Po Ho Fai, Houben Akke Mats, Haeb Anna-Christina, Jenkins David Rhys, Hill Eric J, Parri H Rheinallt, Soriano Jordi, Saad David
Department of Mathematics, Aston University, Birmingham B4 7ET, United Kingdom.
Departament de Física de la Matèria Condensada, Universitat de Barcelona, Barcelona E-08028, Spain.
PNAS Nexus. 2024 Dec 19;4(1):pgae565. doi: 10.1093/pnasnexus/pgae565. eCollection 2025 Jan.
Understanding the relation between cortical neuronal network structure and neuronal activity is a fundamental unresolved question in neuroscience, with implications to our understanding of the mechanism by which neuronal networks evolve over time, spontaneously or under stimulation. It requires a method for inferring the structure and composition of a network from neuronal activities. Tracking the evolution of networks and their changing functionality will provide invaluable insight into the occurrence of plasticity and the underlying learning process. We devise a probabilistic method for inferring the effective network structure by integrating techniques from Bayesian statistics, statistical physics, and principled machine learning. The method and resulting algorithm allow one to infer the effective network structure, identify the excitatory and inhibitory type of its constituents, and predict neuronal spiking activity by employing the inferred structure. We validate the method and algorithm's performance using synthetic data, spontaneous activity of an in silico emulator, and realistic in vitro neuronal networks of modular and homogeneous connectivity, demonstrating excellent structure inference and activity prediction. We also show that our method outperforms commonly used existing methods for inferring neuronal network structure. Inferring the evolving effective structure of neuronal networks will provide new insight into the learning process due to stimulation in general and will facilitate the development of neuron-based circuits with computing capabilities.

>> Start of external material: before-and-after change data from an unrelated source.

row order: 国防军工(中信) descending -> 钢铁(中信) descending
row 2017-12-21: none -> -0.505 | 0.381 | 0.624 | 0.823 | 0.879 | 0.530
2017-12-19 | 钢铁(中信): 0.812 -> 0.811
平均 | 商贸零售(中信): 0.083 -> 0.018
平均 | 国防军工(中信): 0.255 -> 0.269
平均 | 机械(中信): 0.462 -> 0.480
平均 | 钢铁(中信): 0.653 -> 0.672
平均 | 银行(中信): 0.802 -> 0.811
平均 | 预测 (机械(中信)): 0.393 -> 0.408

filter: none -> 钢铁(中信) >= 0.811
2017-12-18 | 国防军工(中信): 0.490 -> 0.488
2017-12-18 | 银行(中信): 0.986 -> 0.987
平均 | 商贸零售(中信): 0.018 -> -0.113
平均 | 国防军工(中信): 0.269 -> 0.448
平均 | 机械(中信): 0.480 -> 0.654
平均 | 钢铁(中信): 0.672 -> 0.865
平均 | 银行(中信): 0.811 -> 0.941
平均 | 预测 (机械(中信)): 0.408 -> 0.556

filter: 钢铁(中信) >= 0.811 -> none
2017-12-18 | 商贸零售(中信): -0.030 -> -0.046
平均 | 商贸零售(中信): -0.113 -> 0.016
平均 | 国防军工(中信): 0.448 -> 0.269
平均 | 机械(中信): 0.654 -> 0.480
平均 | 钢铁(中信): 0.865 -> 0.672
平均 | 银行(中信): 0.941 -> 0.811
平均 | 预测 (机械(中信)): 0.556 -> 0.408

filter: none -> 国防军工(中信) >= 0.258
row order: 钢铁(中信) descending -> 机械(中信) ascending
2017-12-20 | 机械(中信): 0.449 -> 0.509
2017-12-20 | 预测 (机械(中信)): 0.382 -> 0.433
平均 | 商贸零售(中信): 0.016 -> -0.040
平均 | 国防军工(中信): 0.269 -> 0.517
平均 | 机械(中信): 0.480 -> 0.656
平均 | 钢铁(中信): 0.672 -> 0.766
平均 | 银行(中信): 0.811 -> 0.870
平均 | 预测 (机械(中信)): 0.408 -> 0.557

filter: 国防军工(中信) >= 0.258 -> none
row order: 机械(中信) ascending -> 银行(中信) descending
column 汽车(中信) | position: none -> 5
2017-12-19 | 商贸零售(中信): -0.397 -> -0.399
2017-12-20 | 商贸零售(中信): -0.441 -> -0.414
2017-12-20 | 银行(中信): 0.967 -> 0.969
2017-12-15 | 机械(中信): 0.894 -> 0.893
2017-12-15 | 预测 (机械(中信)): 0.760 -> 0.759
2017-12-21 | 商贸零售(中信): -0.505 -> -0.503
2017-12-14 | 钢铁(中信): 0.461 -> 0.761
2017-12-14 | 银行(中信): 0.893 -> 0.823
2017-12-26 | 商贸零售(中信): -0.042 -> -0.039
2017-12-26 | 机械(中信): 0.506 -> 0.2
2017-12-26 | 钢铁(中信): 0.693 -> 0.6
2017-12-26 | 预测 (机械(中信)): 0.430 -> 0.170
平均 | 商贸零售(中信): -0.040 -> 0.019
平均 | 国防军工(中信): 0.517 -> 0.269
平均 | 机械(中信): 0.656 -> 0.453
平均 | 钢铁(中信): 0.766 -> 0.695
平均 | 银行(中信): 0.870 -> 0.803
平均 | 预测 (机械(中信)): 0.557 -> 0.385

理解皮层神经元网络结构与神经元活动之间的关系是神经科学中一个尚未解决的基本问题,这对于我们理解神经元网络随时间自发或在刺激下如何演化的机制具有重要意义。这需要一种从神经元活动推断网络结构和组成的方法。追踪网络的演化及其不断变化的功能将为可塑性的发生和潜在的学习过程提供宝贵的见解。我们通过整合贝叶斯统计、统计物理和有原则的机器学习技术,设计了一种用于推断有效网络结构的概率方法。该方法及由此产生的算法使人们能够推断有效网络结构,识别其组成部分的兴奋性和抑制性类型,并利用推断出的结构预测神经元的放电活动。我们使用合成数据、计算机模拟器的自发活动以及具有模块化和均匀连接性的真实体外神经元网络来验证该方法和算法的性能,结果表明其具有出色的结构推断和活动预测能力。我们还表明,我们的方法优于现有的常用神经元网络结构推断方法。推断神经元网络不断演化的有效结构将为一般刺激下的学习过程提供新的见解,并将促进具有计算能力的基于神经元的电路的发展。